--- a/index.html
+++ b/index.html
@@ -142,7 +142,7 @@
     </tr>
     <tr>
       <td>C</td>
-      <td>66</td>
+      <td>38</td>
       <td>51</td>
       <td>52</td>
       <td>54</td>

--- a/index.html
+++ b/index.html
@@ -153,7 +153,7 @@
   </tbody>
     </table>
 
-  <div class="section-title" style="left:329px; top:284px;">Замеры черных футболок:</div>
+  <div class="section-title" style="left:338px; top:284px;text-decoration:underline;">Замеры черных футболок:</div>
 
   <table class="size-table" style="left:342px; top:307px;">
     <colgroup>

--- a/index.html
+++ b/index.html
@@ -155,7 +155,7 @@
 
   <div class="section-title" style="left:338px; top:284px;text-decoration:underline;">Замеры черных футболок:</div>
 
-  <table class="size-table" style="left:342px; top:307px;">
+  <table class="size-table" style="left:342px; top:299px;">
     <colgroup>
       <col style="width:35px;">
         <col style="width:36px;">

...

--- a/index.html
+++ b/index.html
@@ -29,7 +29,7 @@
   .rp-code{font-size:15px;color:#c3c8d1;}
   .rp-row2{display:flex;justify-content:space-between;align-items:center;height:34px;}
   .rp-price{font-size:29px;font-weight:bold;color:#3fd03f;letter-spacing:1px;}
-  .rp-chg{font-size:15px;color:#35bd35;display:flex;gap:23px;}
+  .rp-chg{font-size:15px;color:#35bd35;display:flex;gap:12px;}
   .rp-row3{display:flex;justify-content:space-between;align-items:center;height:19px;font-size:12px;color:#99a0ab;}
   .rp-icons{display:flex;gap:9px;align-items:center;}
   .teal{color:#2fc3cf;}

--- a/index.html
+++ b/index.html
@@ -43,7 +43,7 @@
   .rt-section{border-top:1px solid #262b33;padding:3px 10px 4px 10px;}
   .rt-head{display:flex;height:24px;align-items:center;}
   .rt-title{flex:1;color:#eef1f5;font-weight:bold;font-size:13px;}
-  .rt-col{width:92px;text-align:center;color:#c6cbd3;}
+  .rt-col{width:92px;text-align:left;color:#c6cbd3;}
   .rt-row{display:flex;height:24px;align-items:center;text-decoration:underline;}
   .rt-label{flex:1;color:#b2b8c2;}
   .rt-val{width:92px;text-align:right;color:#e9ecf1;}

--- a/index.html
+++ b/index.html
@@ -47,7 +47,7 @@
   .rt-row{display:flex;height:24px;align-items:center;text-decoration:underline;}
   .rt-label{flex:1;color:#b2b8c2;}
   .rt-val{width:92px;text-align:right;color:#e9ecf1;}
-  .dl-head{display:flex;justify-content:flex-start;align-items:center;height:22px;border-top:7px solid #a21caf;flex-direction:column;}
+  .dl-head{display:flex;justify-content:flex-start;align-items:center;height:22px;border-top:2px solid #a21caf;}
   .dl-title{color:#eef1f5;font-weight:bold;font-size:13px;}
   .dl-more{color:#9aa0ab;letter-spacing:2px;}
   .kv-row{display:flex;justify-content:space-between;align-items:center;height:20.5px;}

--

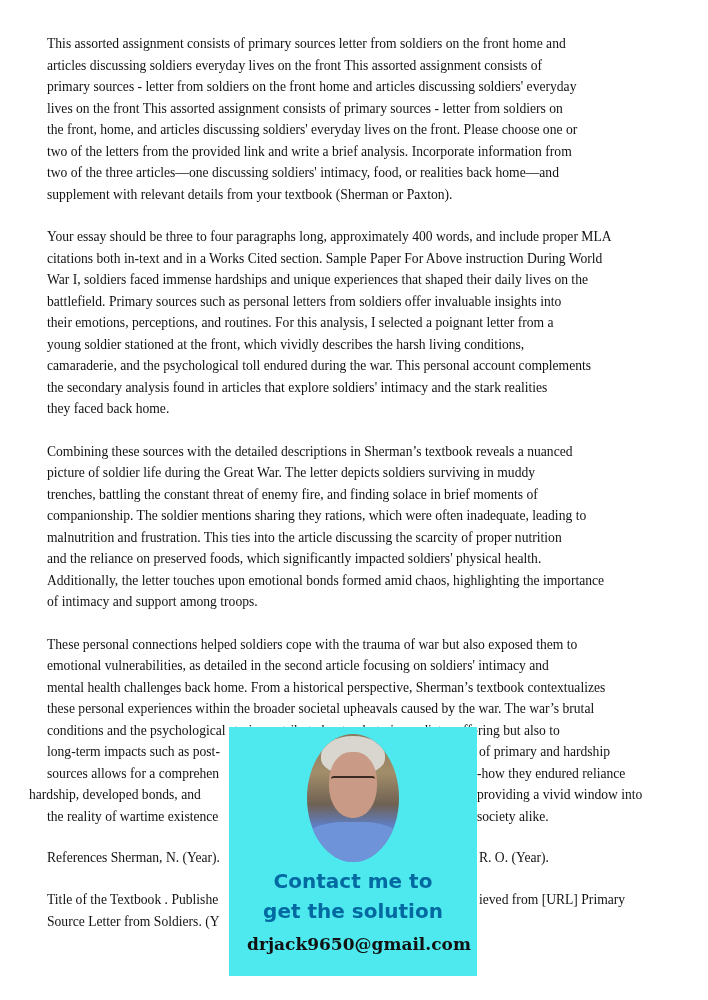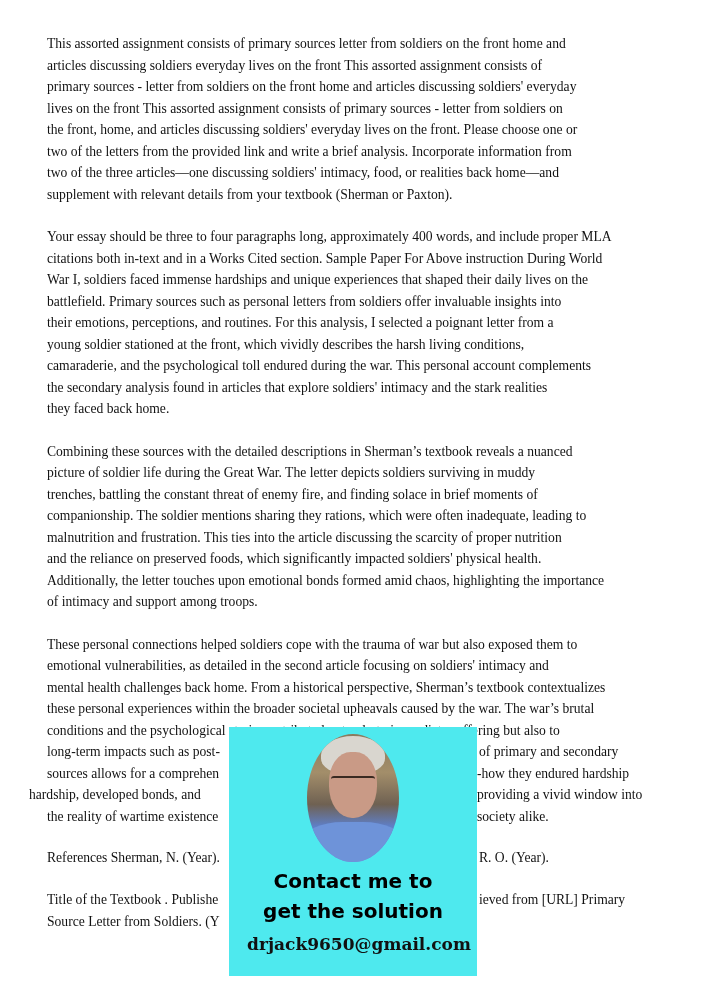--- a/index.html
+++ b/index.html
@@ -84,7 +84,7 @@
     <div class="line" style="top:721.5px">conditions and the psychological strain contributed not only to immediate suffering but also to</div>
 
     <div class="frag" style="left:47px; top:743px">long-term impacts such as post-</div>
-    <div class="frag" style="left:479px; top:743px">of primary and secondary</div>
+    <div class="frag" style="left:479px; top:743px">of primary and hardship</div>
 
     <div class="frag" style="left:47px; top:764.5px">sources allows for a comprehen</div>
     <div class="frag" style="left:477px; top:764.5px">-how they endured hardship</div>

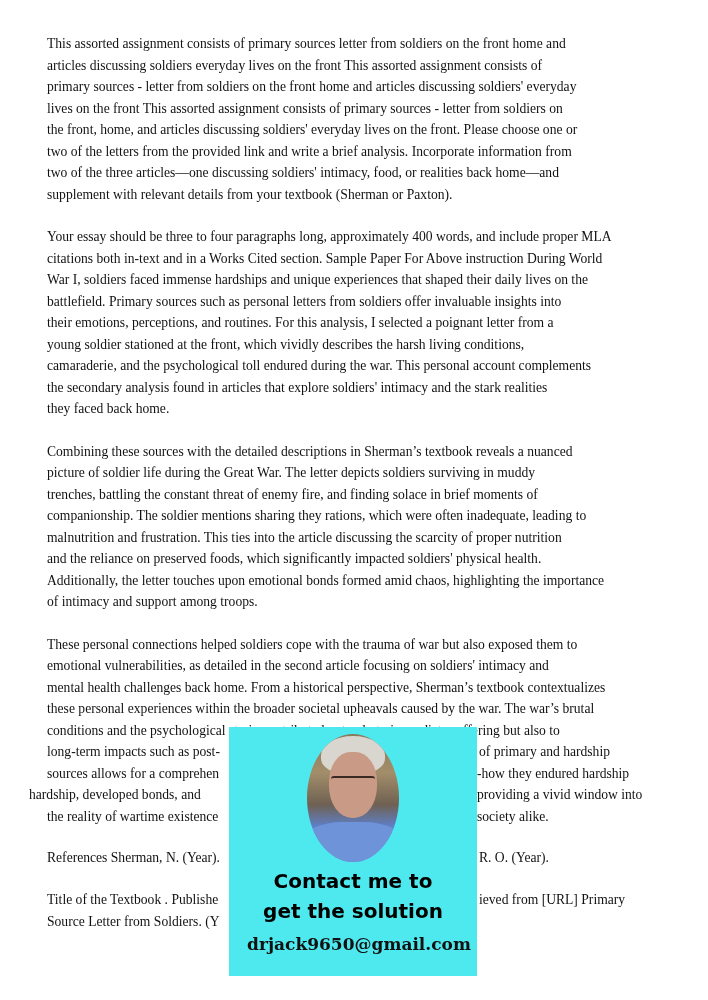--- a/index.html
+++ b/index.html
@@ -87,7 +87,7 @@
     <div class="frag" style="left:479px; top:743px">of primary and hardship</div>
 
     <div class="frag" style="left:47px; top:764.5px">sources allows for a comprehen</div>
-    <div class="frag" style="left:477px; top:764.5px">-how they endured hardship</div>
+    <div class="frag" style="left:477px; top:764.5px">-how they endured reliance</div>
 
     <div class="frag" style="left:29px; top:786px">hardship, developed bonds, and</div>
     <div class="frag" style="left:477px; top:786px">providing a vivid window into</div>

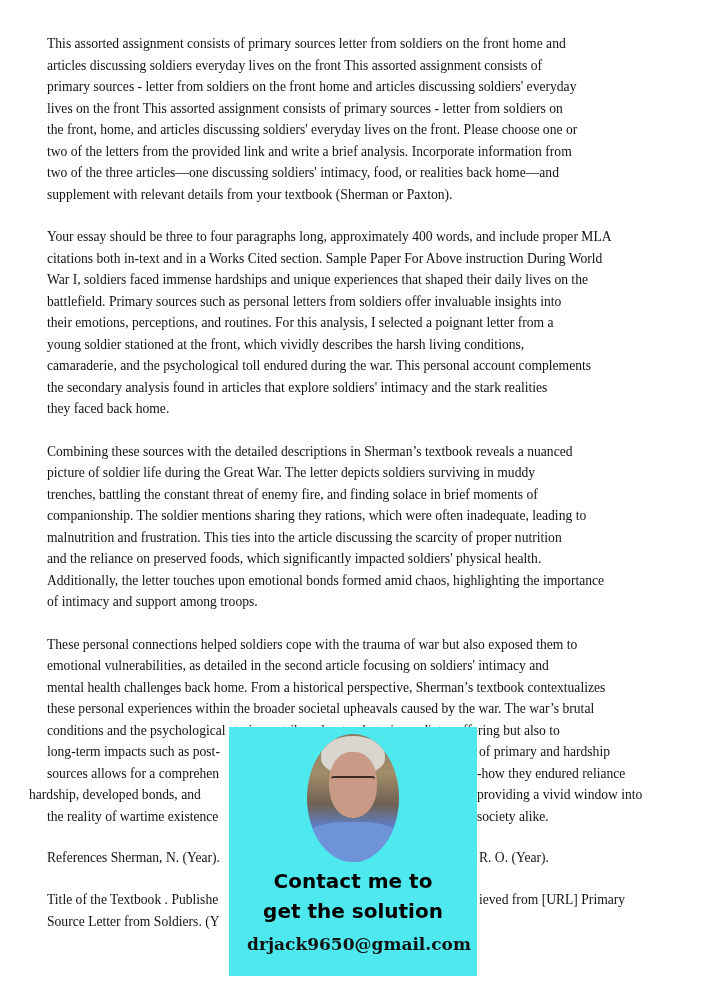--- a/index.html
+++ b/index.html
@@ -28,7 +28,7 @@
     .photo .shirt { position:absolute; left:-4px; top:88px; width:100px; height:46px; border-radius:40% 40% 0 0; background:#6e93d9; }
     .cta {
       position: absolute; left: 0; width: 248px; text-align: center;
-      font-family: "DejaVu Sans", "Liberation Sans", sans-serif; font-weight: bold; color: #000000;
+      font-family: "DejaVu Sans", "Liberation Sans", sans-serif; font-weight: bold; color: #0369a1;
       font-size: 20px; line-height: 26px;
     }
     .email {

**ACTION ITEM:** For each line of the material that contains "family", return a copy.

**RESULT OF THIS TASK:**
-      font-family: "DejaVu Sans", "Liberation Sans", sans-serif; font-weight: bold; color: #000000;
+      font-family: "DejaVu Sans", "Liberation Sans", sans-serif; font-weight: bold; color: #0369a1;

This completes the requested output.